So in looking at my own education, I couldn't take 2 years of that on the East Coast, and I went to an Augustinian school on the West Coast, which was much easier. And that's the difference, probably, between the Jesuits and the Augustinians. One's a militant order, and the other is less so."

Reflections

During his high school years, Shaykh Hamza began reflecting on religion and God. Like the Cave of Hira, this reflection period, preceded his life-changing conversion.

"When I was 16 years old, I came to the realization that the only reason I was a Christian, was because I was born in a Christian family.

'The only reason I'm a Christian, is because my parents taught me that Jesus was my savior, Blah, Blah, Blah.'

That's the only reason…I thought, 'If I was born in Sri Lanka, I would be a Buddhist. Because my parent's would tell me, 'Here's your God, and pray to him, you'll get whatever you want.'

If I was born in Israel, I would have been a Jew maybe or a Palestinian.

…I remember that, very clearly, that realization…

And I thought, 'I should think about this.'

I took this class on World Religions, at a college [ , and we had the book by Houston Smith, The World's Religions.

I started reading about this. (And I thought) "Man, they have 1 Billion followers? What do they believe?"

I started thinking about all these other religions. And then I remember hitting on Islam; And I thought, 'Now wait a second, what's going on here?'

I went and got a Quran, and I read the introduction, and I remember saying, "The whole of the Islamic Creed, is summed up in the statement, 'There is no god but God, and Muhammad is his messenger.'"

"What does that mean?" you know, "There is no god, but God."

That's such a strange statement, when you first hear that. But the first time I heard that, I wanted to know what that means.

There was just something very intriguing about it.

I remember I started saying, "There's no god but God".

It was kind of like a Zen Koan, 'What's the trick here? What is it? What am I supposed to realize here?'

And then I realized what it meant, "That's it. 'There's no god but God.' That makes perfect sense."

Nothing else that can be worshiped, but what's worshiped in truth.

لا معبود بحق سواء الله

That's how our Ulama interpret it .لا معبود بحق سواء الله , There's nothing worshiped in truth except Allah. Everything other than Allah that is worshiped is worshiped by falsehood.

But then the second one, 'Muhammad is the messenger of God'. What does that mean? Who is that Man?

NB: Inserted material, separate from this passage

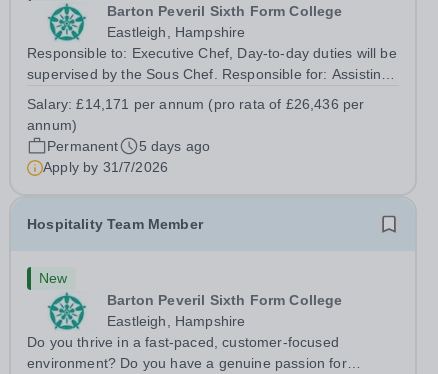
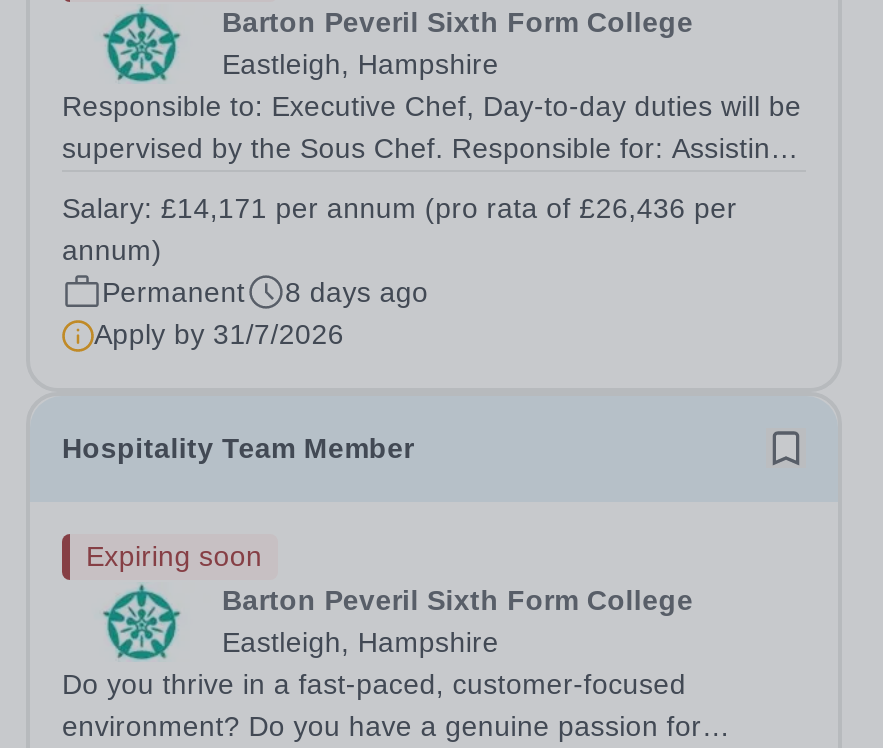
- Permanent 5 days ago
+ Permanent 8 days ago

- New
+ Expiring soon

Then you start reading about him. And, you realize, this is amazing. And why haven't we been taught this? Why don't we know about him? I mean really? Why don't people know about the Prophet Muhammad (saws); As a historical figure?

Everyone knows about Napoleon. Do you think Napoleon had more impact on human history?

They know about Waterloo.

People know about Michael Jordan. They know he's the greatest ballplayer that ever lived. Americans know about General Grant. They know about Sherman, the defeat of Atlanta. They know about all these things that are so insignificant in terms of Human history. And nobody (knows about the Prophet Muhammad (Saws)"

Guidance

That period of introspection led to serious thought on religion, but nothing further occurred.

In 1977, (at the age of 19) just after starting Junior College at Ventura [XII] , Shaykh Hamza was involved in a serious car accident. It was a head-on collision, causing serious injury, bringing him close to Death. The accident began a serious inquest on his part about life and death. The search for meaning after the accident would take another year, culminating in his conversion to Islam.

Speaking of his conversion, he says,

"…I think for me it was a confrontation with Death at an early age. I was in a serious car accident, and that began a journey of reflection. Just about death, and the nature of Life, also coming to terms with the fact.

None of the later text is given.